Initial discussions centered on gray iron, largely because the incumbent foundry supplier lacked ductile iron capability. St. Marys redirected the conversation toward ASTM A395 60-40-18 ductile iron, selected specifically for its superior yield and elongation properties that reduced the risk of catastrophic cracking—critical for equipment operating in remote, harsh environments. This material choice, though more challenging to manufacture, addressed the fundamental performance requirements rather than defaulting to manufacturing convenience.
Methodology
Over 80 MAGMASOFT® solidification simulations at St. Marys ran in parallel with continuous finite element analyses (FEA) at SPM, creating a feedback loop that refined casting geometry for both structural performance and manufacturability.
Weekly Zoom sessions between engineering teams addressed a fundamental challenge between machining and casting: machining-appropriate datums don't necessarily translate to effective casting datums. The shaft bore centerline, suitable for machining references, proved unsuitable for foundry dimensional control—a nuance that required design adaptation.
The customer's willingness to accept foundry feedback was instrumental. Rather than issuing rigid specifications, SPM adopted a "here's what we're trying to achieve" approach, enabling foundry engineers to propose geometry modifications that improved both castability and structural performance.
Sculpted high-stress areas received additional material and optimized curves—features difficult or impossible to achieve through fabrication—while cast-in internal lubrication passages eliminated the tangle of external hoses, fittings, and welded loop bars that complicated maintenance and created points of failure and leak points.
Manufacturing Evolution: Two-Generation Tooling Strategy
St. Marys adopted a pragmatic two-generation tooling approach. First-generation prototype-grade tooling enabled initial production and field validation over 1.5 years, revealing dimensional stability challenges in the original six-piece doweled core boxes.
Tooling Strategy
Core Box
Consolidated core boxes from six pieces to two pieces, each constructed of aluminum.
Core Production
Time reduced from 45 to 20 minutes while improving dimensional repeatability.
Core Assembly
Solution utilized ten cores—totaling 4,000–4,500 pounds per assembly—while maintaining stability and tolerances across production runs.

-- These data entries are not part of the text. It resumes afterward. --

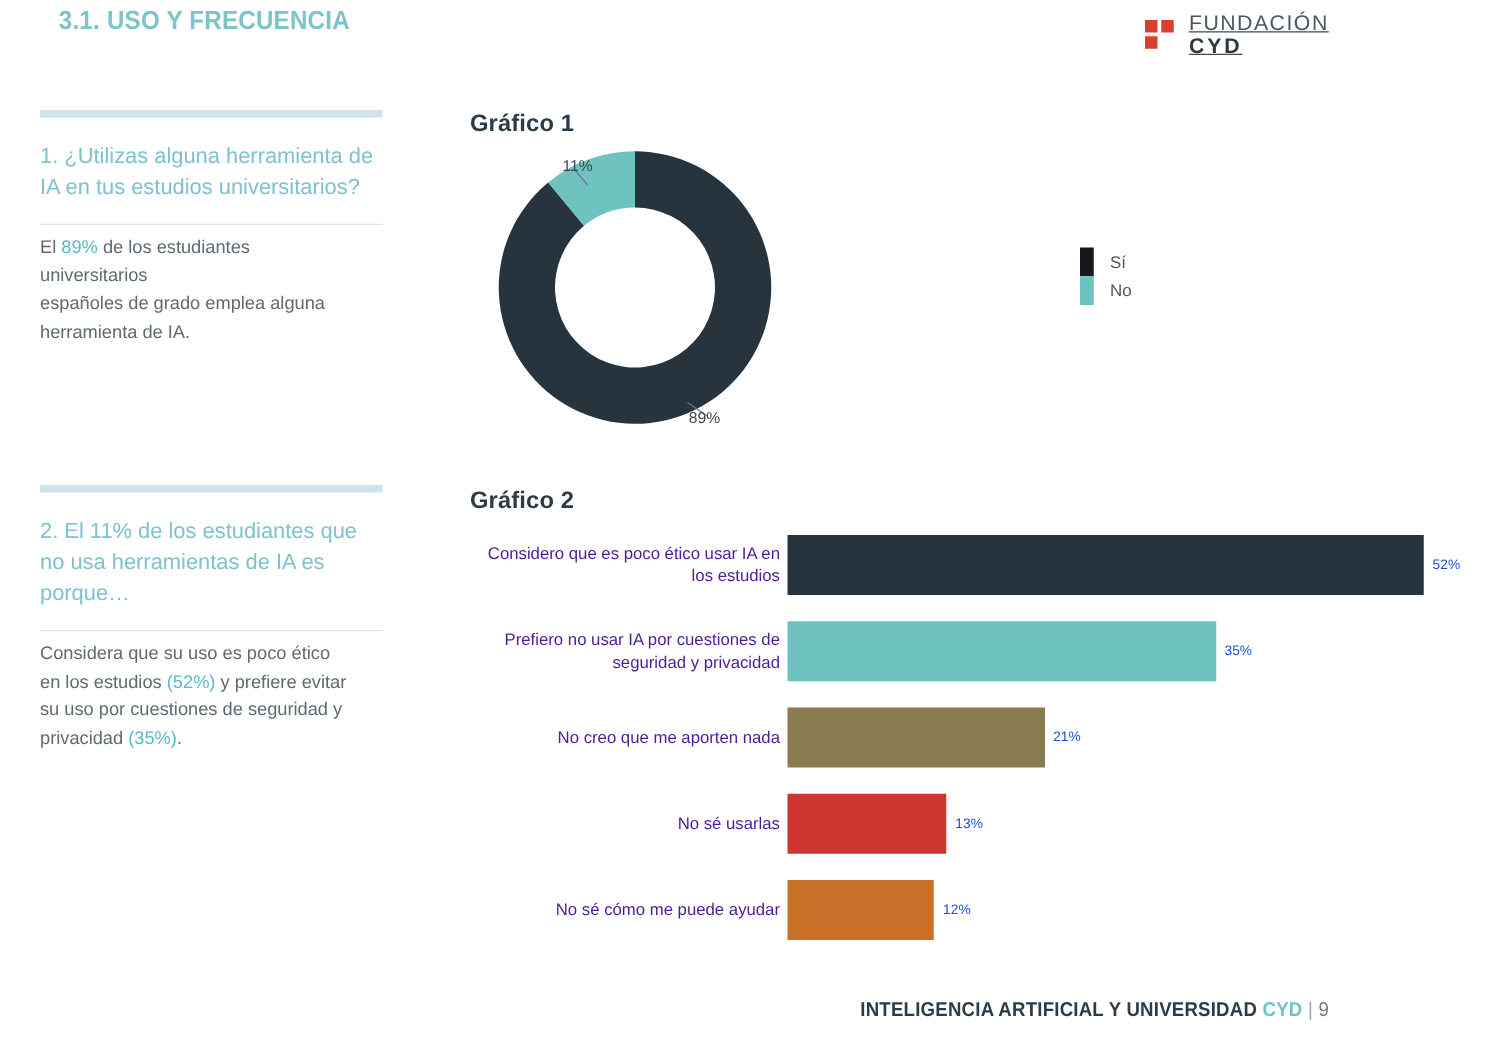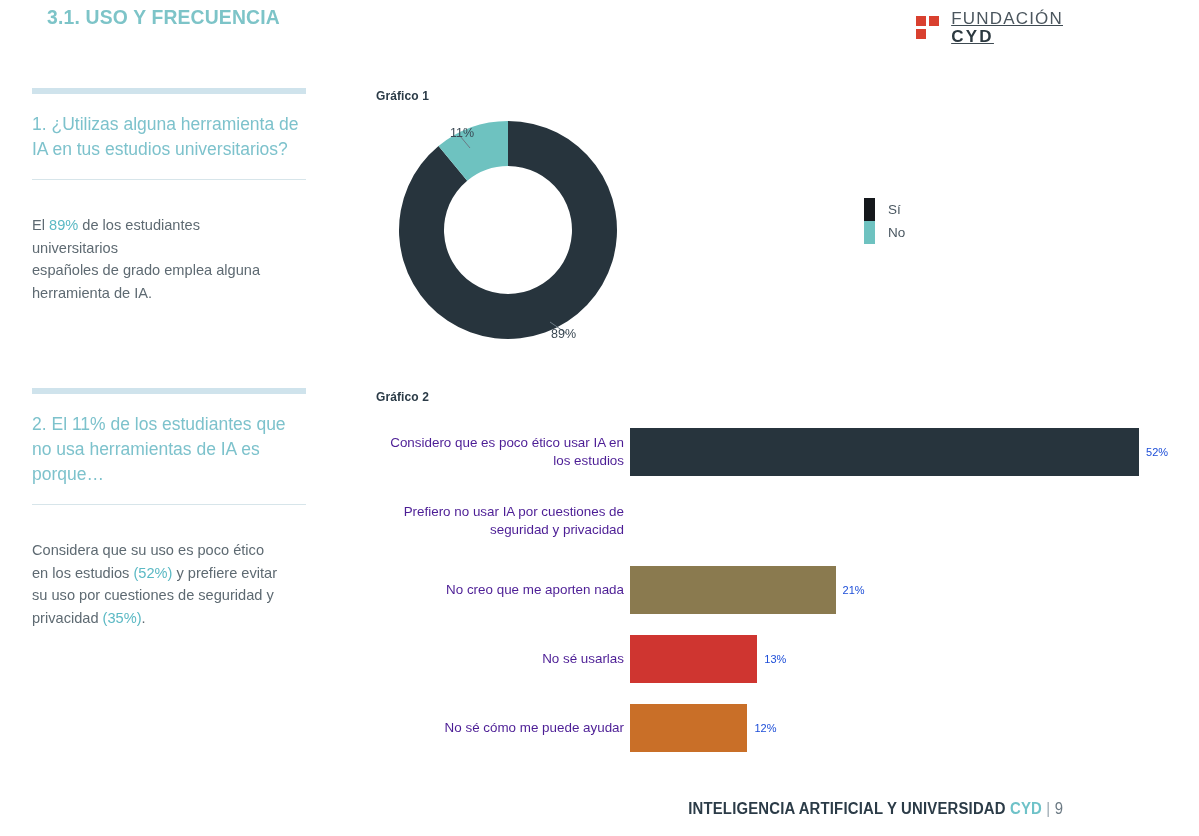--- a/index.html
+++ b/index.html
@@ -52,7 +52,7 @@
   
   .chart-label {
     position: absolute;
-    font-size: 12px; font-weight: bold; color: #2b3b47;
+    font-size: 19px; font-weight: bold; color: #2b3b47;
     letter-spacing: 0.1px;
   }
   #g1-label { left: 376px; top: 89px; }

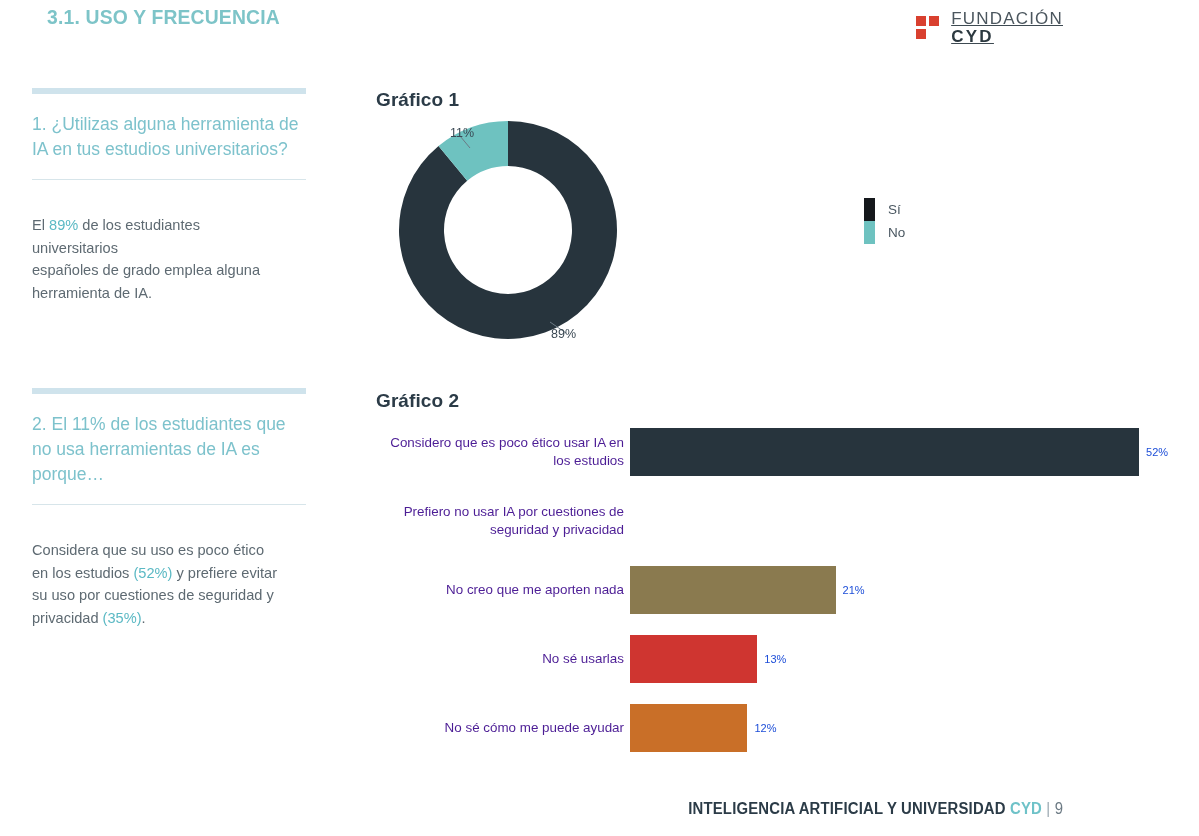--- a/index.html
+++ b/index.html
@@ -43,7 +43,7 @@
   }
   .divider { margin-top: 17px; width: 274px; height: 1px; background: #d7e5ea; }
   .body-text {
-    margin-top: 34px;
+    margin-top: 7px;
     font-size: 14.6px; line-height: 22.5px;
     color: #5e6a72;
   }

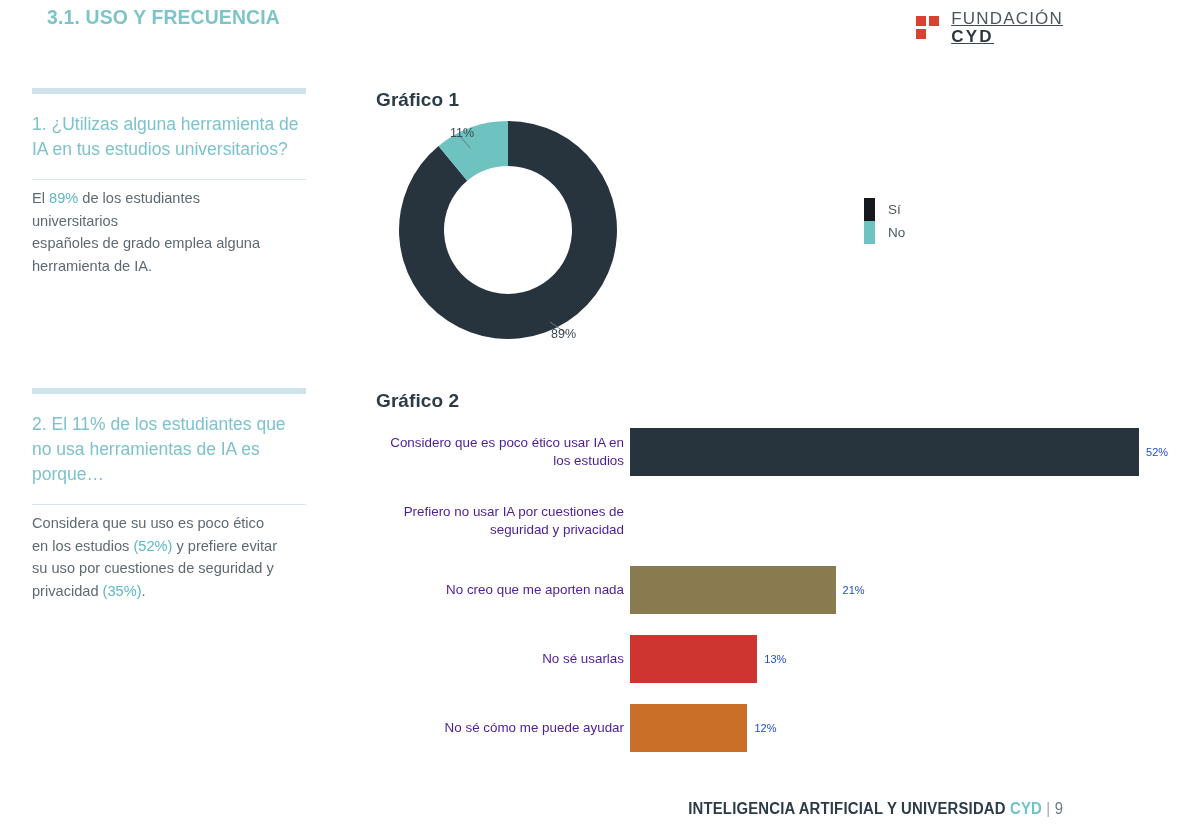--- a/index.html
+++ b/index.html
@@ -180,6 +180,10 @@
       </div>
       <div class="bar-row">
         <div class="bar-cat">Prefiero no usar IA por cuestiones de seguridad y privacidad</div>
+        <div class="bar-track">
+          <div class="bar-fill" style="width: 342.65px; background: rgb(110, 194, 192);"></div>
+          <div class="bar-val">35%</div>
+        </div>
       </div>
       <div class="bar-row">
         <div class="bar-cat">No creo que me aporten nada</div>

This iterative investment strategy delivered tangible results. Following the 2023 redesign, nearly 100 castings were produced with zero scrap while maintaining over 60-dimensional checks per casting. Cleaning time dropped 50%, from 14 hours to 7 hours per casting.
Results
Field performance exceeded projections. Pumps now consistently achieve 20,000+ hours of service life—with some units reaching 18,000–20,000 hours before scheduled rebuilds—compared to the 6,000-hour lifecycle of weldments.
The rigid cast frame extended the service life of internal components, including gears and bearings, thereby compounding the value of the conversion.
An unexpected consequence: wear and durability improvements reduced replacement demand, which led production to pause for 1.5 years as rental fleets and end-users shifted from disposal to reconditioning. Machine shops began stocking rebuilt units rather than processing new orders.
For SPM, the casting greatly improved their operations, and that is a win for all.
Transferable Lessons for Conversions
This conversion demonstrates that successful fabrication-to-casting transitions require more than technical capability—they demand collaborative mindset shifts.
Early foundry engagement at the concept stage, customer flexibility on design modifications for castability, and willingness to invest in iterative tooling improvements create the conditions for breakthrough results.
Material selection should prioritize application performance over manufacturing convenience, even when that choice increases technical difficulty.